Hoy nos fijamos en la frase:
“El que esté sin pecado, que le tire la primera piedra”
De nuevo la misericordia triunfa sobre la ley estricta que no tiene en cuenta el amor de Dios.
La respuesta de Jesús a los que juzgan y acusan “El que esté sin pecado, que le tire la primera piedra” desconcierta y hace que veamos en el que acusamos como en un espejo nuestro interior y que nos reconozcamos pecadores. Esta respuesta desarma nuestros conceptos humanos de justicia y es lógico que avergonzados nos vayamos escabullendo al vernos nosotros mismos acusados y que nos preguntemos ¿Quiénes somos nosotros para acusar y condenar a un hermano?

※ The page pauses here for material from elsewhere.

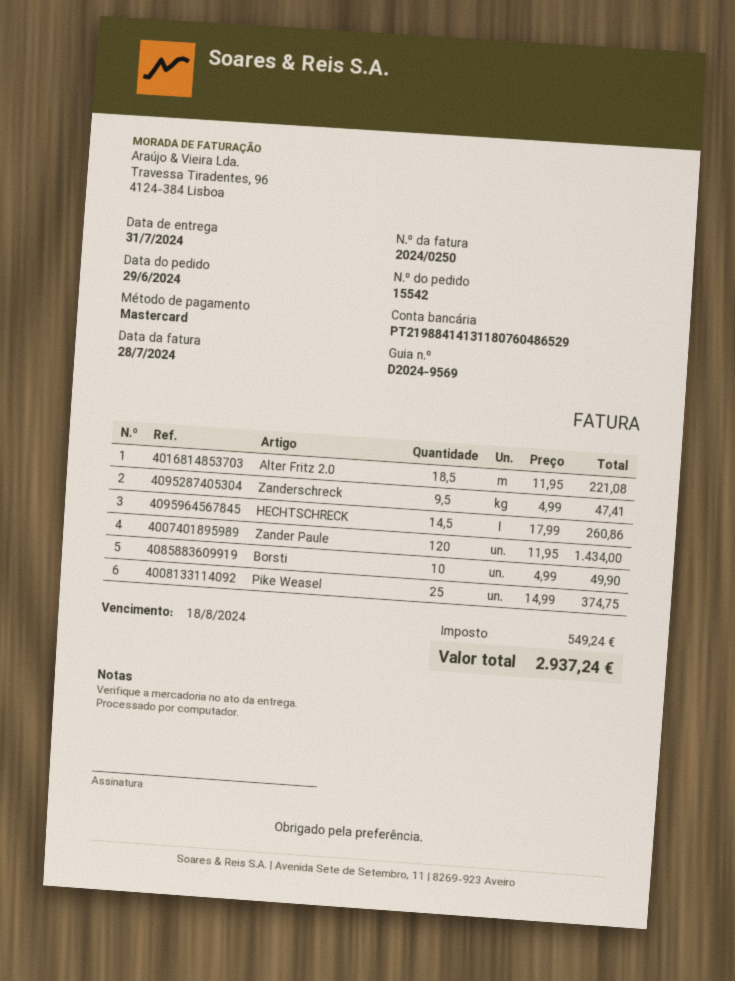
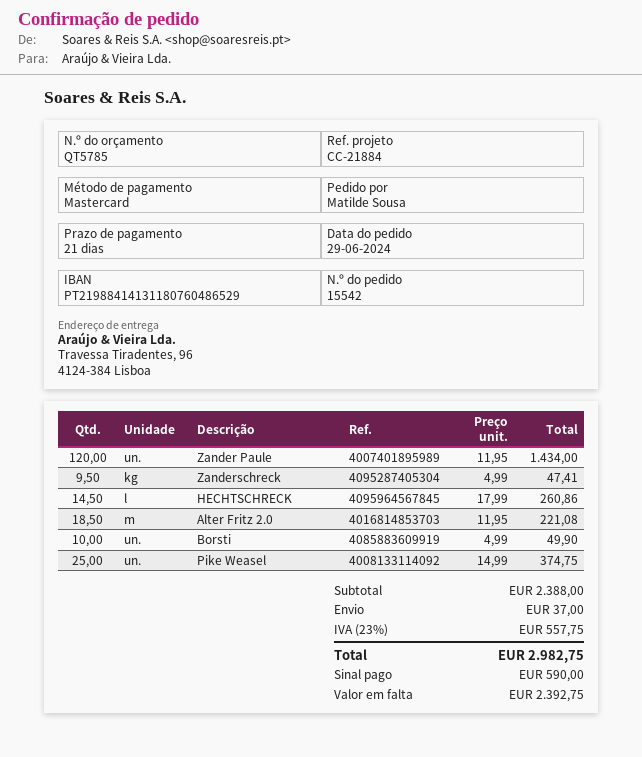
shipping: none -> 37.00
tax: 549.24 -> 557.75
total: 2937.24 -> 2982.75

Fijémonos en la forma de actuar de Jesús: no nos juzga, perdona; no nos mira con superioridad, se inclina y cuando nos mira lo hace con compasión; nos restaura, nos devuelve la dignidad y nos invita a levantarnos, a retomar de nuevo el buen camino; no escribe nuestros pecados en una tabla de piedra o un en un papel con tinta imborrable, lo hace en la arena un medio en el que se borra lo escrito, nuestros pecados y debilidades son perdonados; nos hace comprender que la ley basada en viejas tradiciones, no conduce a cumplir la ley con amor y misericordia; y por último Jesús nos invita a volver al buen camino, a no pecar más.

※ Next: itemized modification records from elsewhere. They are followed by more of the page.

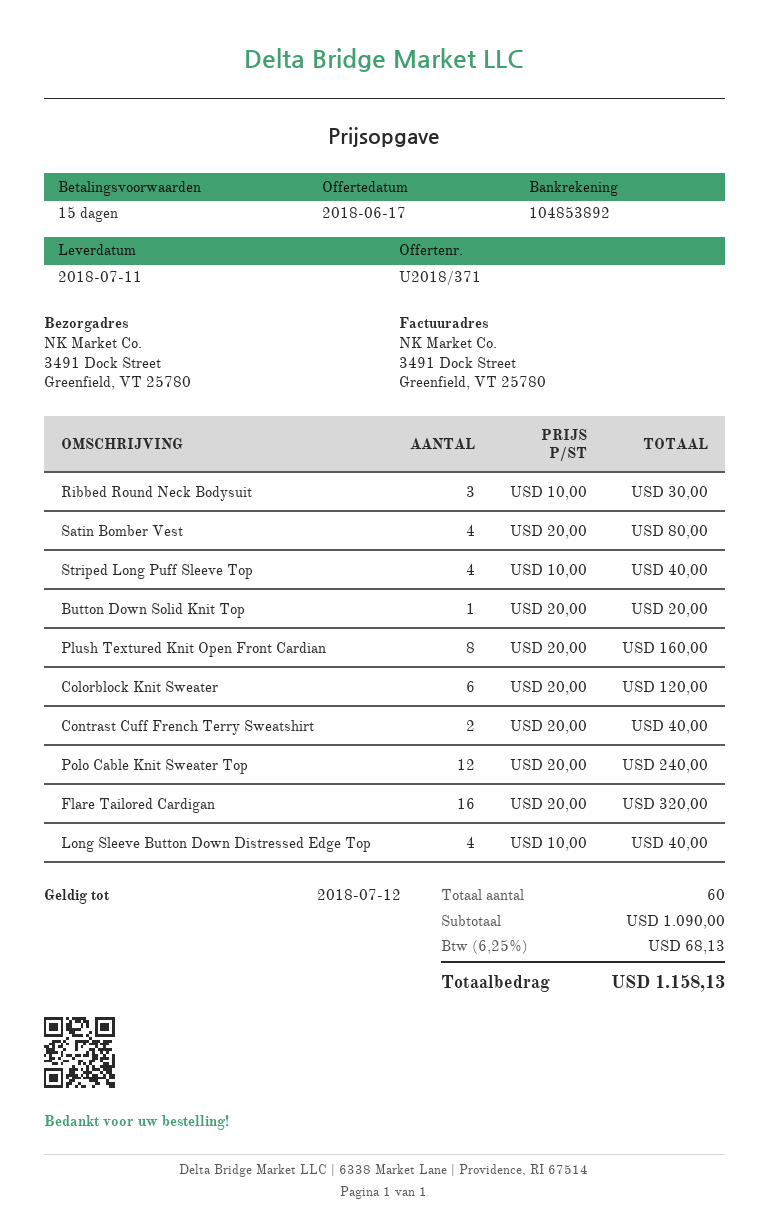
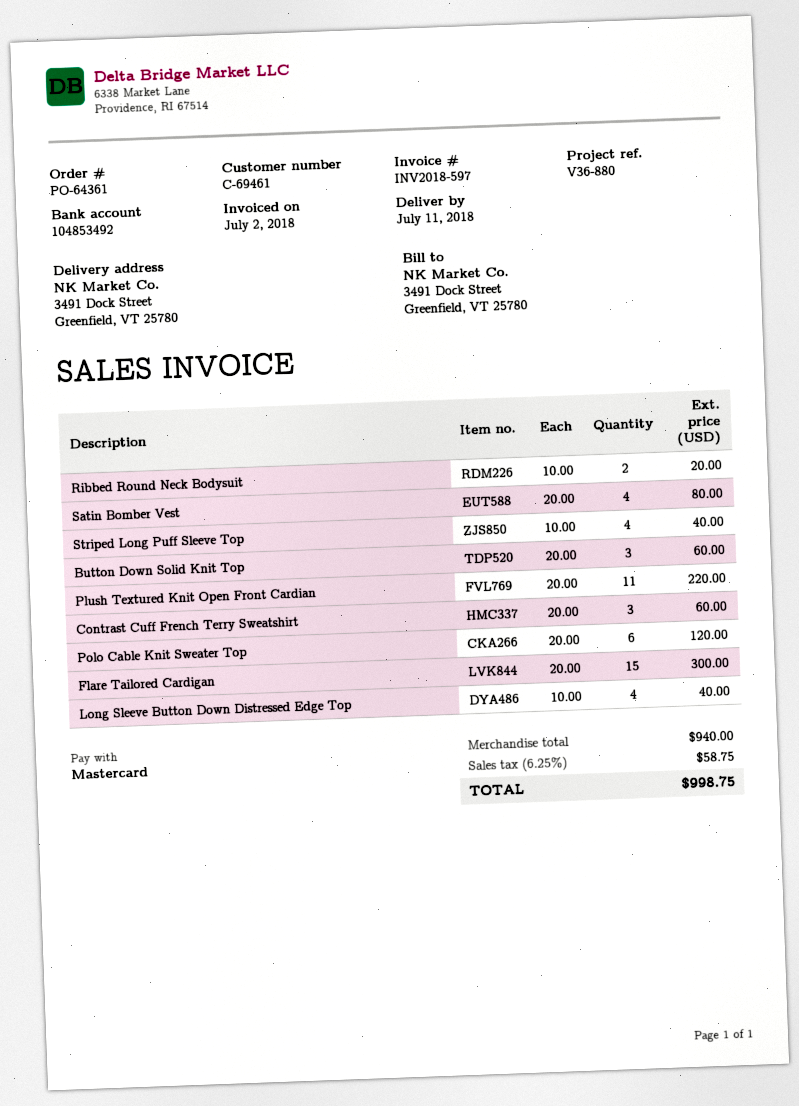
bank account: 104853892 -> 104853492
Ribbed Round Neck Bodysuit: 3 x 10.00 = 30.00 -> 2 x 10.00 = 20.00
Button Down Solid Knit Top: 1 x 20.00 = 20.00 -> 3 x 20.00 = 60.00
Plush Textured Knit Open Front Cardian: 8 x 20.00 = 160.00 -> 11 x 20.00 = 220.00
Colorblock Knit Sweater: 6 x 20.00 = 120.00 -> none
Contrast Cuff French Terry Sweatshirt: 2 x 20.00 = 40.00 -> 3 x 20.00 = 60.00
Polo Cable Knit Sweater Top: 12 x 20.00 = 240.00 -> 6 x 20.00 = 120.00
Flare Tailored Cardigan: 16 x 20.00 = 320.00 -> 15 x 20.00 = 300.00
subtotal: 1090.00 -> 940.00
tax: 6.25% = 68.13 -> 6.25% = 58.75
total: 1158.13 -> 998.75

Jesús, no condena a la mujer. Carga con todas las piedras arrojadizas -nuestros pecados- que nos conducen a juzgar, a acusar y a mirar a los demás por encima del hombro, creyéndonos mejores, y nos pide amar por encima de todo a todos los hombres, pues ninguno estamos libres de pecado.
Señor, ayúdanos a inclinarnos ante nuestros hermanos y a mirarlos con compasión y misericordia como tú nos miras.
Adorado sea el Santísimo Sacramento.
Sea por siempre Bendito y Alabado. FVR.